Summer of Recovery Dog Days
I haven't been checking in with Bill McBride's Calculated Risk much lately, so it was instructive just now to spend an hour on the blog and realize how uniformly dismal the economic news is. A quick sample of the gangrene shoots:
Moody's June Commercial Real Estate Price Index declined 4 percent.
The Philly Fed's Business Outlook Survey says that "after two months of slowing activity," regional manufacturing activity contracted in August, for the first time since July 2009
Back to half-million numbers on weekly initial unemployment claims, which are the highest since November 2009.
New Home Affordable Mortgage Program data show some home borrowers putting 80 percent of their income into debt service, rising rates of cancellations on mortgage modifications, and the HAMP program itself entering its death throes. (Good news for America, but not the kind of thing the administration wants to brag about.)

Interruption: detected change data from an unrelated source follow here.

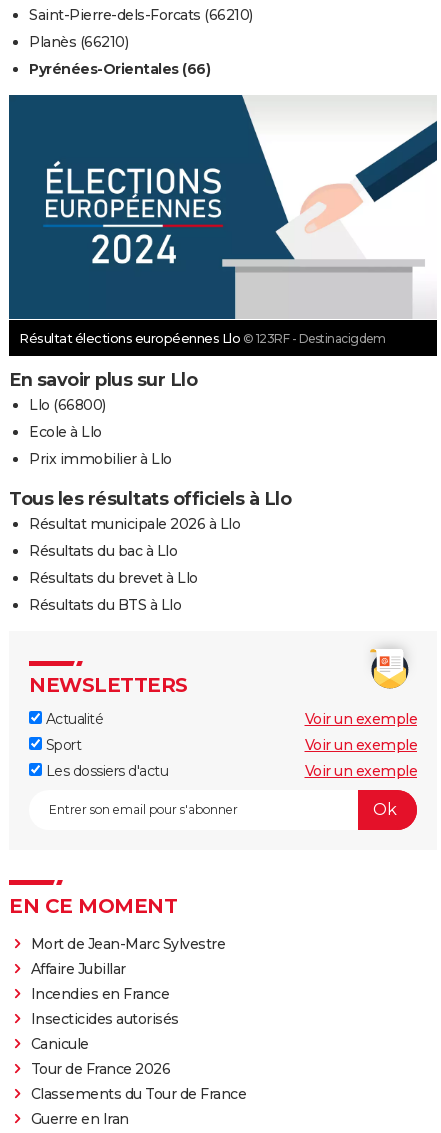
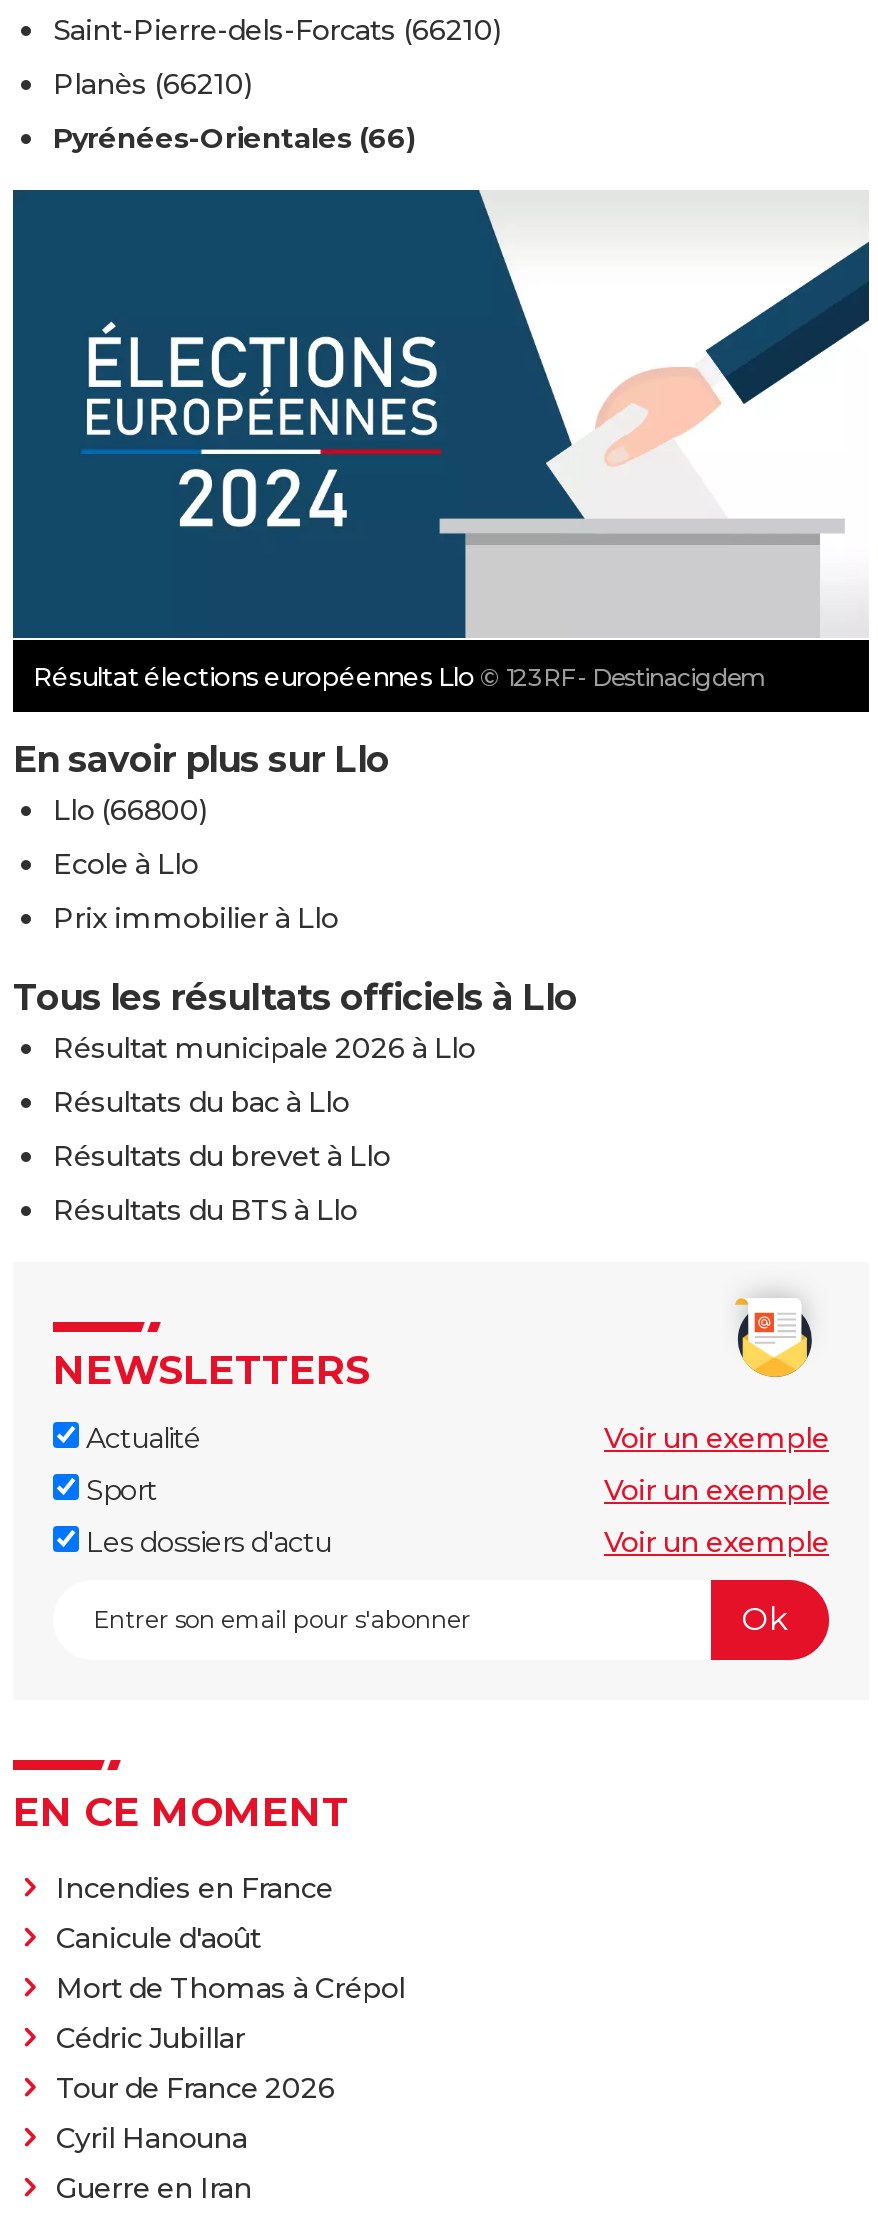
- Mort de Jean-Marc Sylvestre
- Affaire Jubillar

moved up: Incendies en France

- Insecticides autorisés
- Canicule
+ Canicule d'août
+ Mort de Thomas à Crépol
+ Cédric Jubillar

- Classements du Tour de France
+ Cyril Hanouna
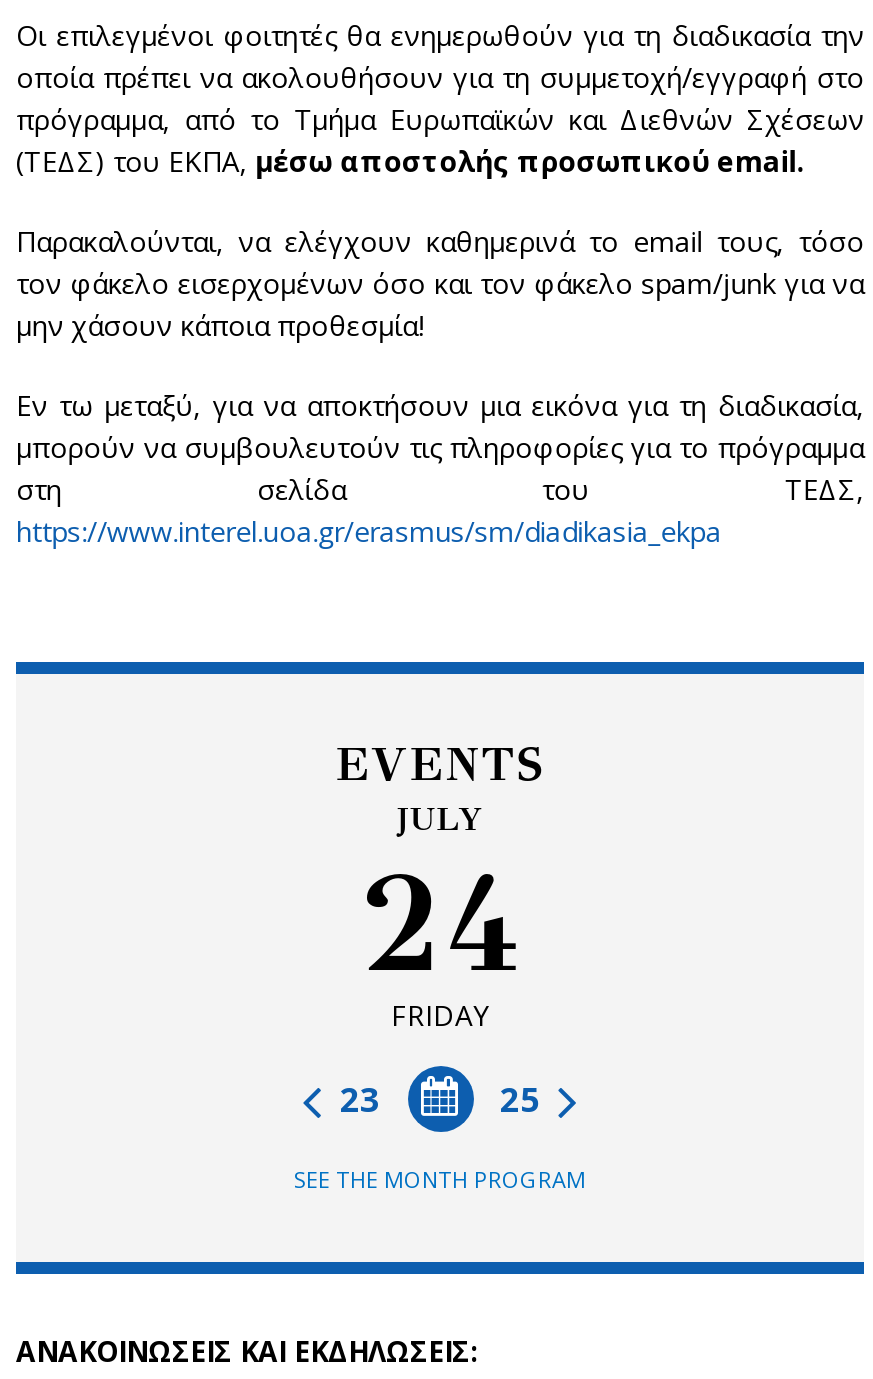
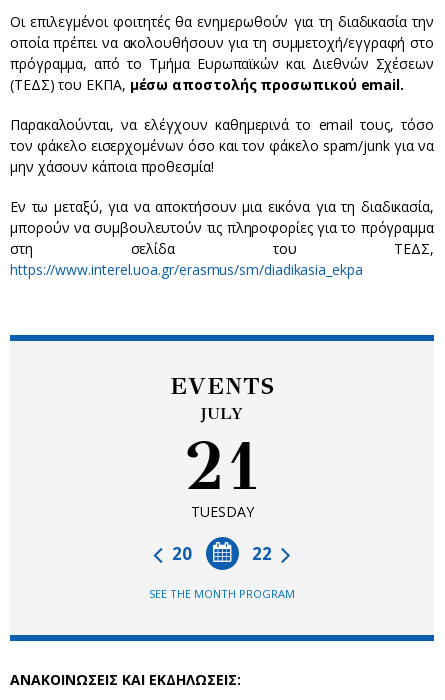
- 24
- FRIDAY
+ 21
+ TUESDAY

- 25
- 23
+ 22
+ 20
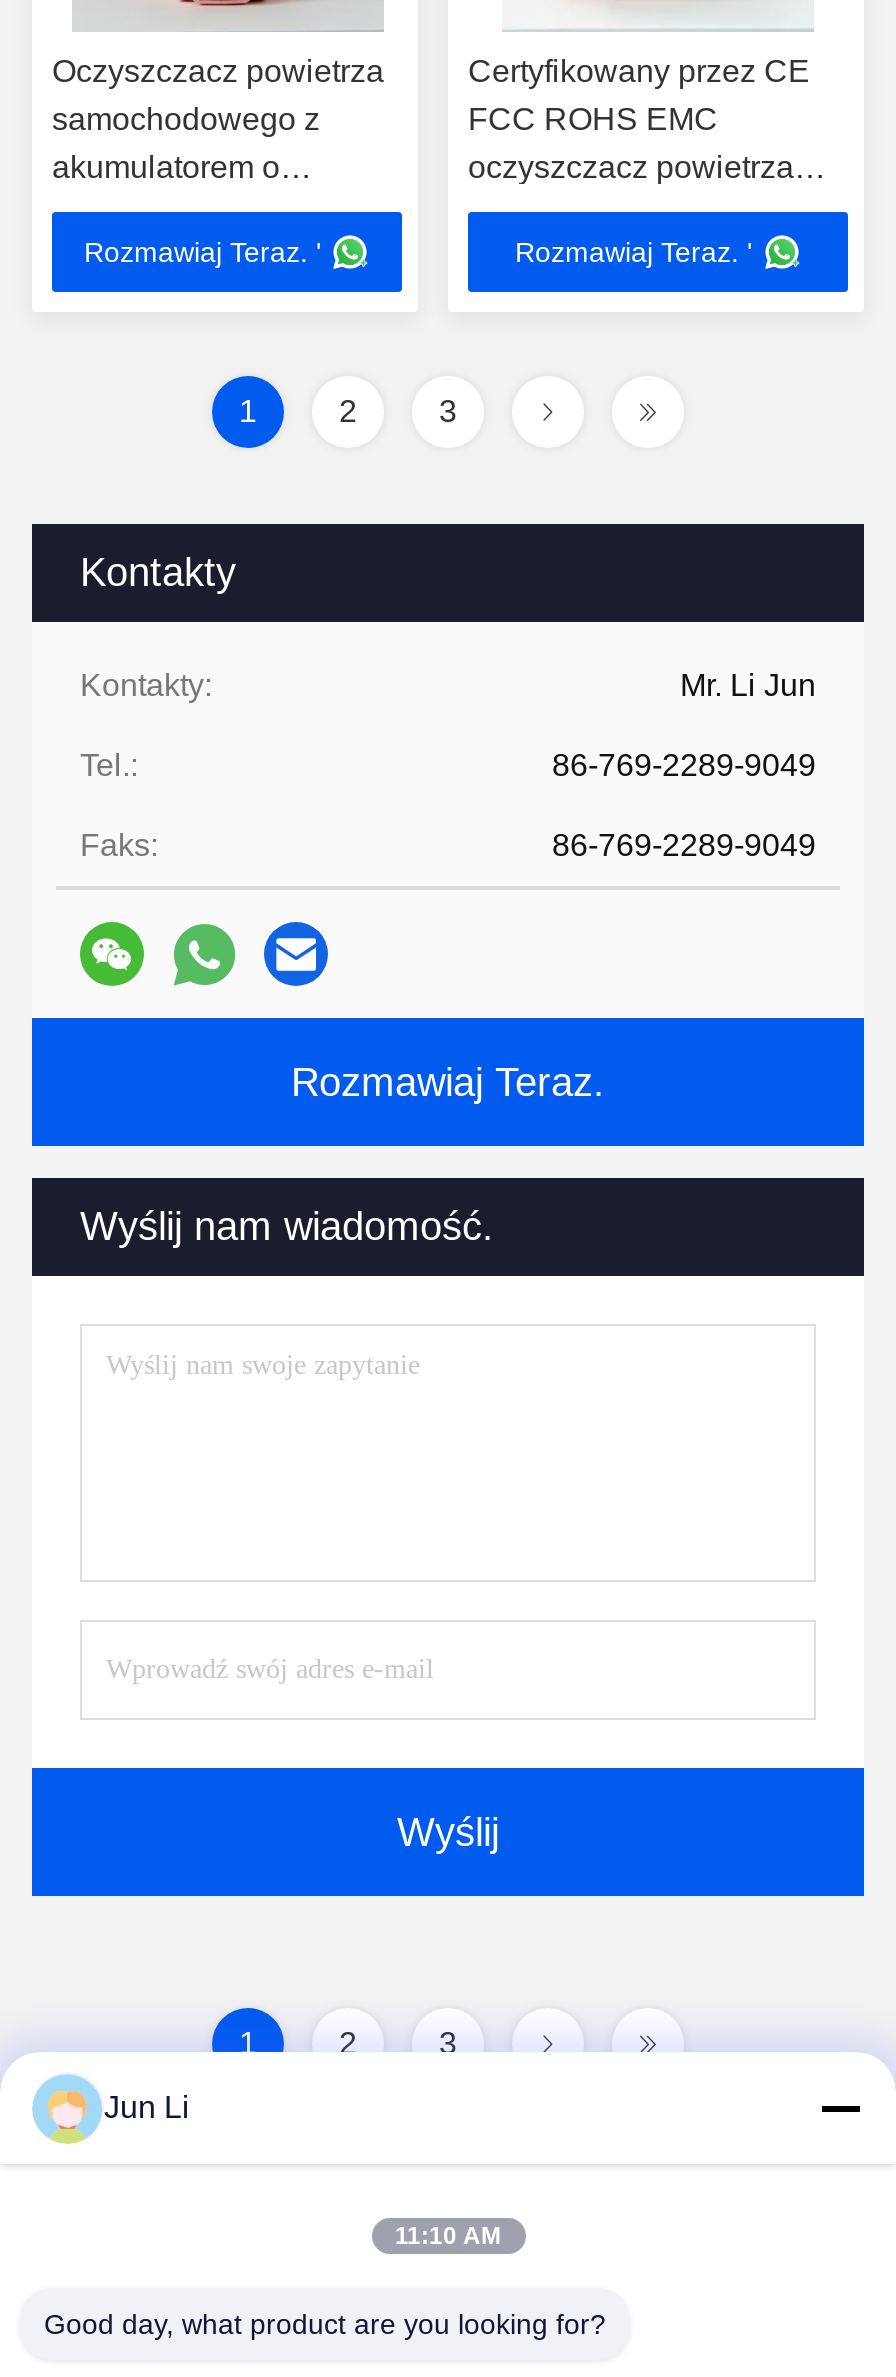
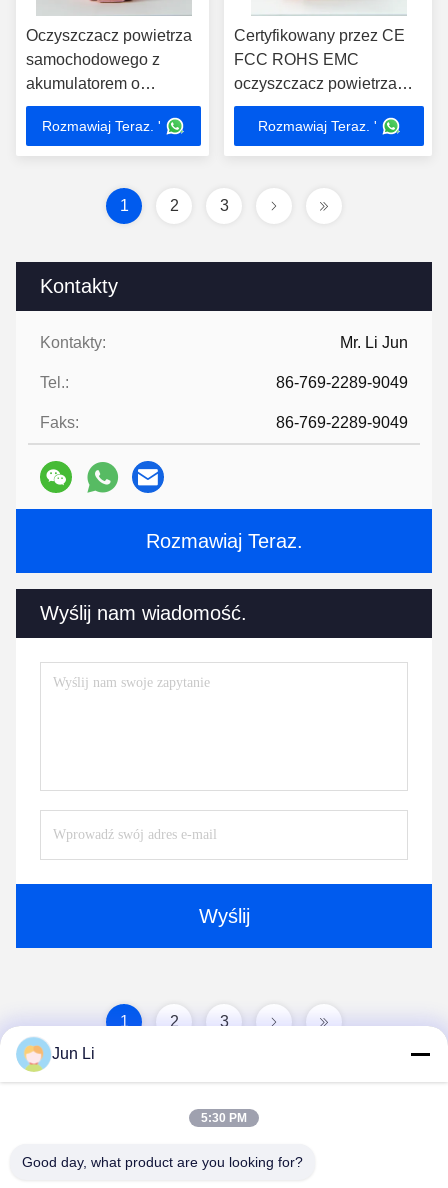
- 11:10 AM
+ 5:30 PM
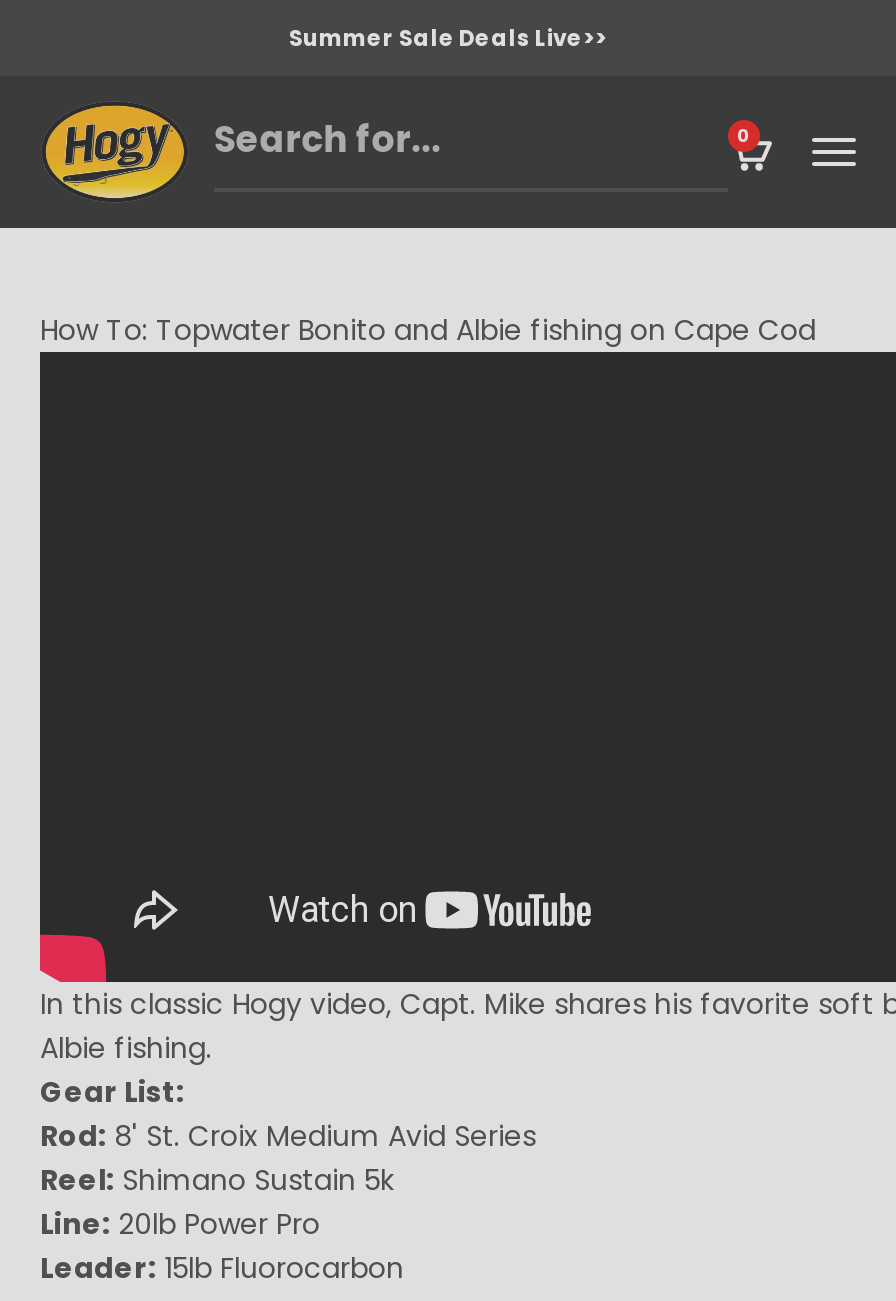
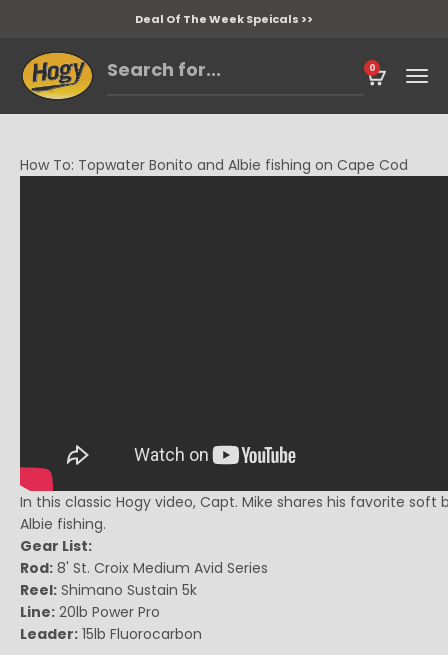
- Summer Sale Deals Live>>
+ Deal Of The Week Speicals >>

No improvement in state unemployment rates.
Things have gotten so slow that Wall Street traders are giving up coke for pot.
Note that, according to the White House itself, we have already enjoyed most of the benefits of the $787 billion ARRA Stimulus. These benefits seem to have consisted of making signs to tell people about the stimulus.
All this can only mean one thing: We need to spend even more on an even bigger, better stimulus, because it's always darkest before the dawn. Take it away, Dr. Pauly Krugnuts.